From the records below, output exactly the lines running from the line containing "Whispers Custom 10pc" through the line containing "total: 223.50 -> 251.84", and no others.
== Segment start ==
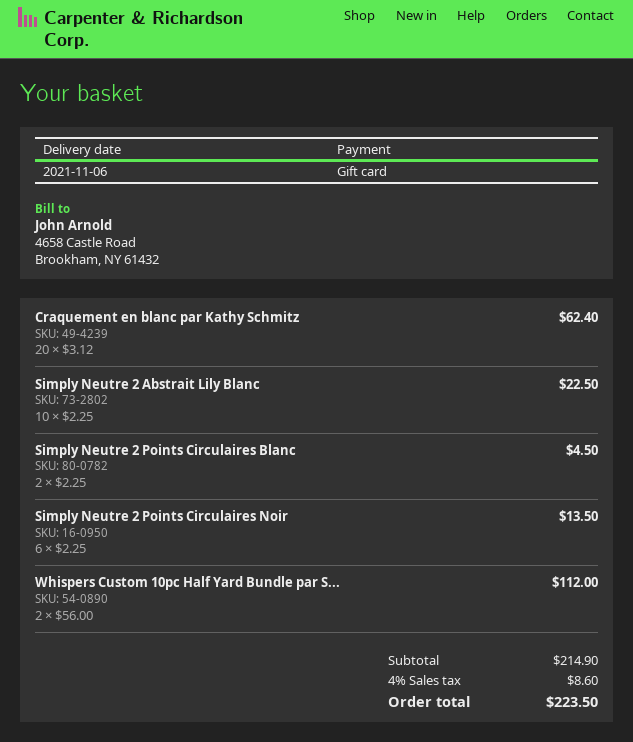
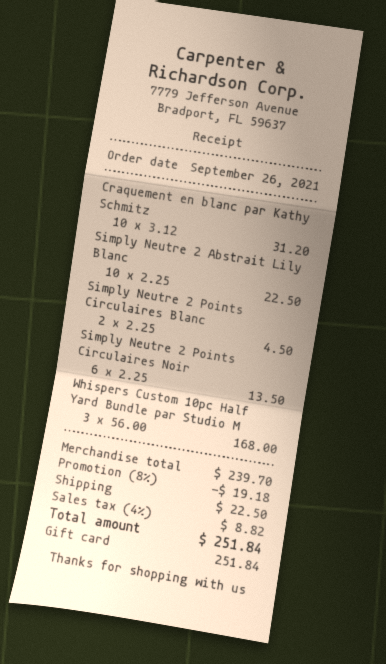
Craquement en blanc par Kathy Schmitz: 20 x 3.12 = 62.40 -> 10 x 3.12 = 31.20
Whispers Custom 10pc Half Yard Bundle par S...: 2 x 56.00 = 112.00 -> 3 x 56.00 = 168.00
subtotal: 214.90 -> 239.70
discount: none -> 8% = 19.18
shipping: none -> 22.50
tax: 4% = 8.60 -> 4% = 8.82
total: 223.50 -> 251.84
== Segment end ==
== Segment start ==
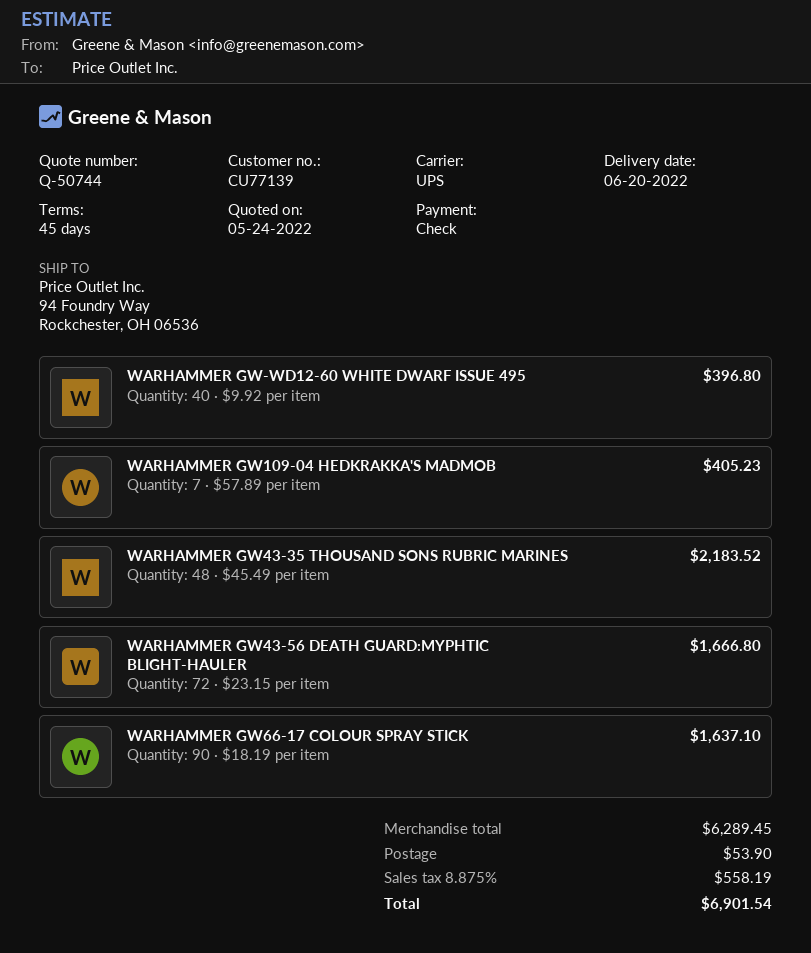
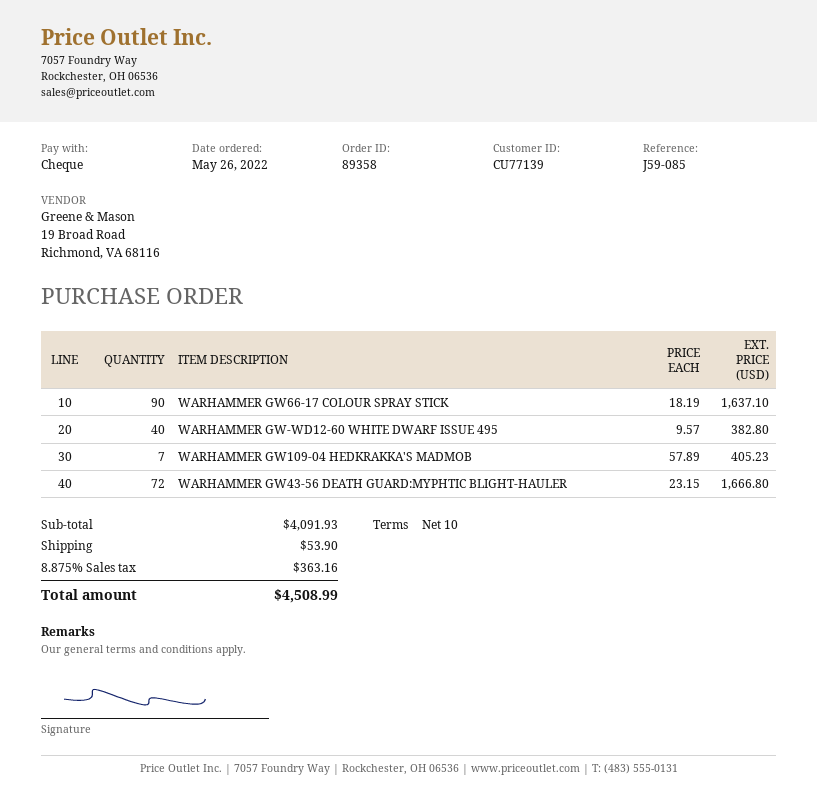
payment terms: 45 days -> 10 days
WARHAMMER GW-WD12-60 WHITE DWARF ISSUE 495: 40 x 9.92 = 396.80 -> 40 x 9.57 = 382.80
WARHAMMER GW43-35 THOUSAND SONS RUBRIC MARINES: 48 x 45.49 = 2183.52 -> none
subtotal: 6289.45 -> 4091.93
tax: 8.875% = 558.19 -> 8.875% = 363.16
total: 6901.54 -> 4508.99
== Segment end ==
Problem solution
Whispers Custom 10pc Half Yard Bundle par S...: 2 x 56.00 = 112.00 -> 3 x 56.00 = 168.00
subtotal: 214.90 -> 239.70
discount: none -> 8% = 19.18
shipping: none -> 22.50
tax: 4% = 8.60 -> 4% = 8.82
total: 223.50 -> 251.84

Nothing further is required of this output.